Sometime long before I was taken, I had been told that when someone dies, the first thing you forget is the sound of their voice. This thought terrified me. What if I could no longer remember my mothers voice, a sound I had heard every day of my life! I started to think of her, and other members of my family and their voices. I started to think of all the things my mom used to tell me every day: Have a good day at school. I love you. Have a good night. I would have given anything to hear her at that moment.

Every morning she used to sing at the top of her lungs, Oh what a beautiful morning...

I used to hate it.

What would I have given to hear her voice again!

Over the first few weeks of captivity, I forced myself to think of things like that. I remember sitting in the heat of the summer, the sun baking on my back, forcing myself to think of my moms voice, her laugh. How beautiful she looked in her black skirt and gold top. The shape and the color of her eyes.

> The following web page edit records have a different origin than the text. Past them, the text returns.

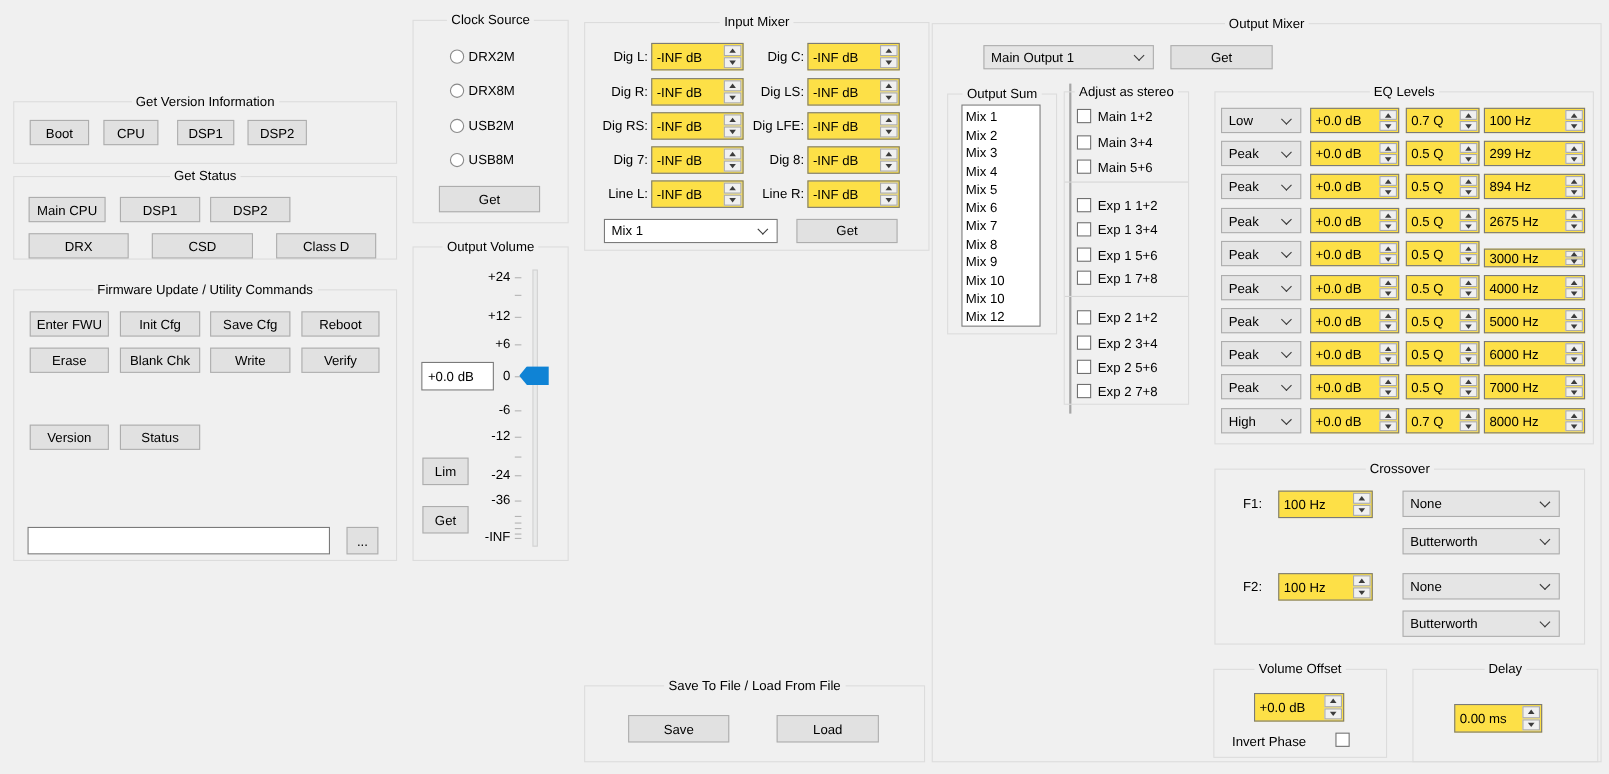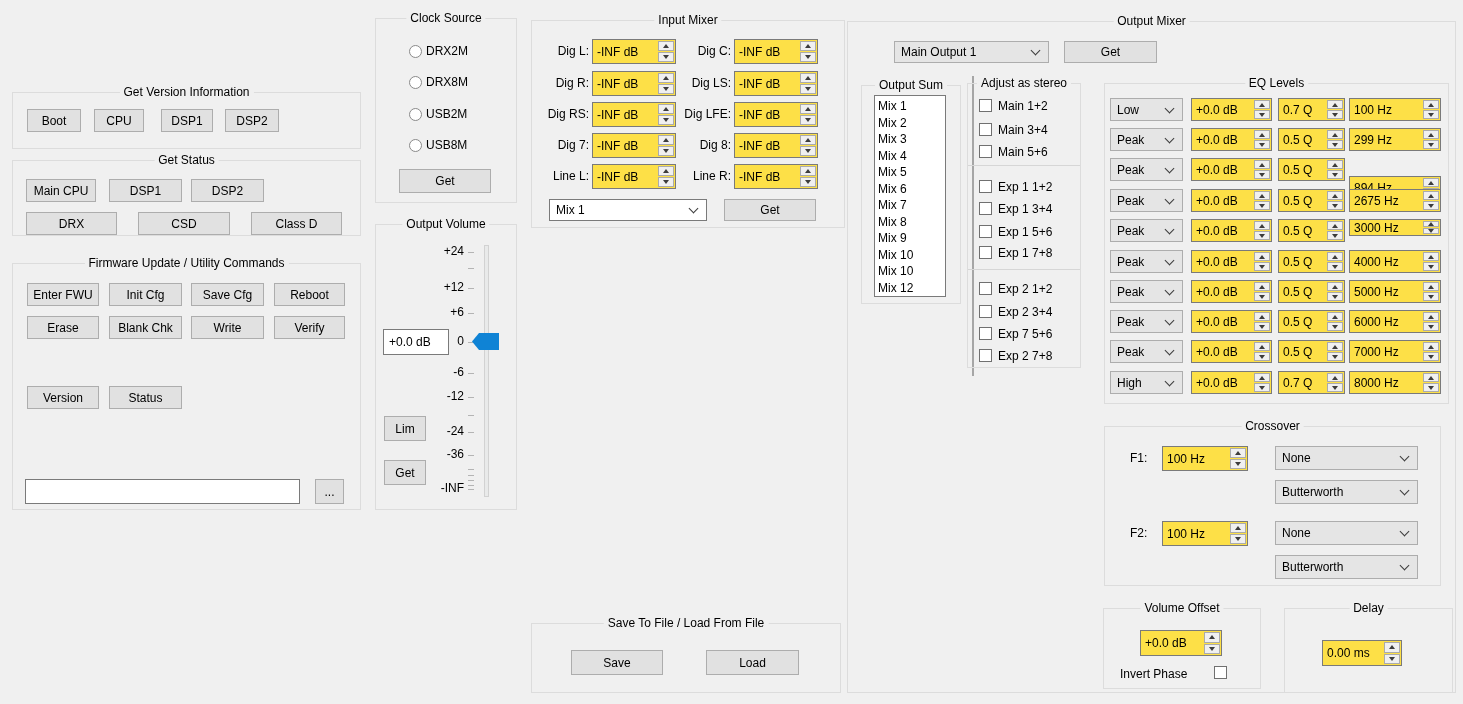--- a/index.html
+++ b/index.html
@@ -395,7 +395,7 @@
             <span class="sb dn"></span>
           </span>
         </div>
-      <div class="spin" style="left:244px;top:92px;width:92px;height:23px">
+      <div class="spin" style="left:244px;top:74px;width:92px;height:23px">
           <span class="txt">894 Hz</span>
           <span class="btns">
             <span class="sb up"></span>

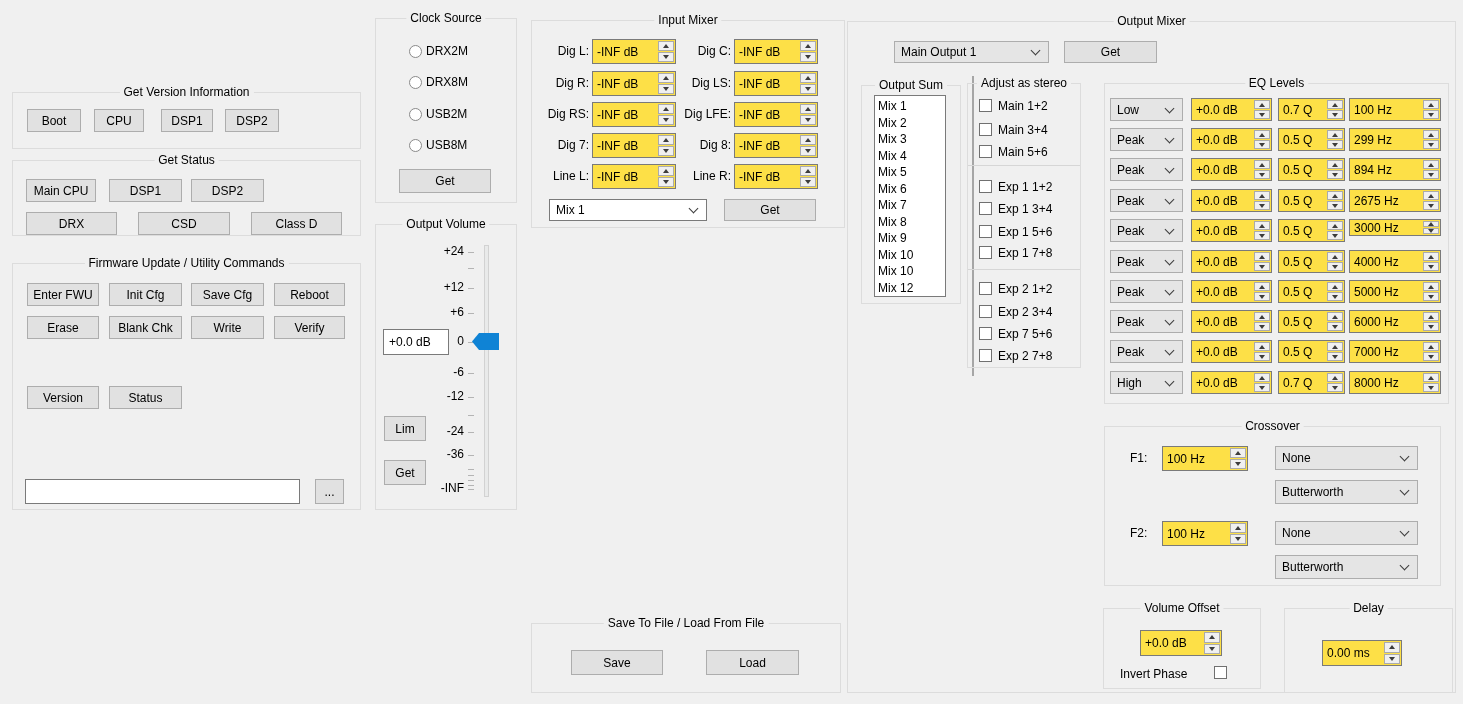--- a/index.html
+++ b/index.html
@@ -447,7 +447,7 @@
             <span class="sb dn"></span>
           </span>
         </div>
-      <div class="spin" style="left:244px;top:135px;width:92px;height:17px">
+      <div class="spin" style="left:244px;top:142px;width:92px;height:17px">
           <span class="txt">3000 Hz</span>
           <span class="btns">
             <span class="sb up"></span>

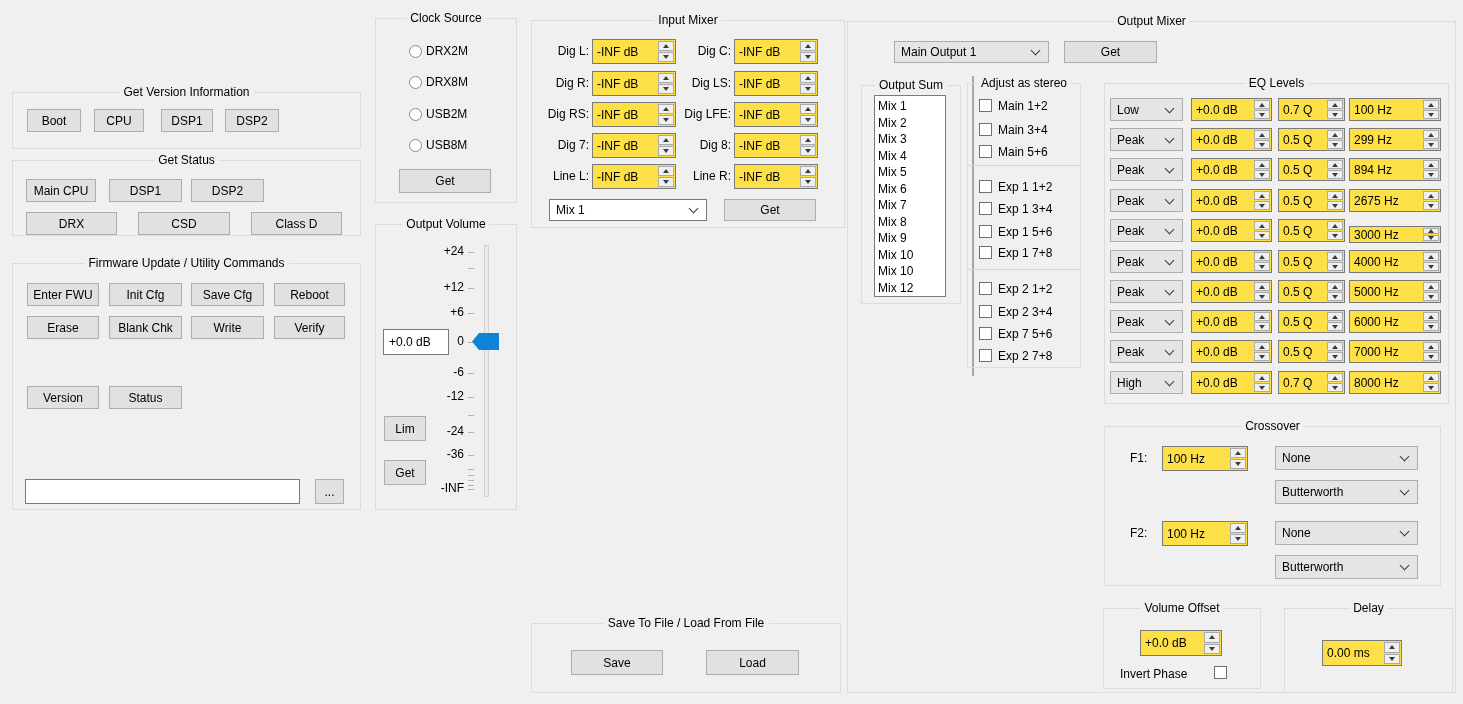--- a/index.html
+++ b/index.html
@@ -317,7 +317,7 @@
       <span class="chk" style="left:11px;top:221px"></span>
         <span class="lbl" style="left:30px;top:221px">Exp 2 3+4</span>
       <span class="chk" style="left:11px;top:243px"></span>
-        <span class="lbl" style="left:30px;top:243px">Exp 7 5+6</span>
+        <span class="lbl" style="left:30px;top:243px">Exp 2 5+6</span>
       <span class="chk" style="left:11px;top:265px"></span>
         <span class="lbl" style="left:30px;top:265px">Exp 2 7+8</span>
     </div>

But there were other feelings too. And though it might be hard to understand, a few of them were good, for they show the things you cling to when everything is gone.

I remember the pure rush of gratitude for any time that I could sleep. The realization that I would live another day! Relief when the sun went down and the heat gave way to the cool of the night. Gratefulness for food or water. A few minutes when I might be left alone. The ability to slip into a state of pure survival, a state of blankness, a quiet and painless place where I could shut the world down.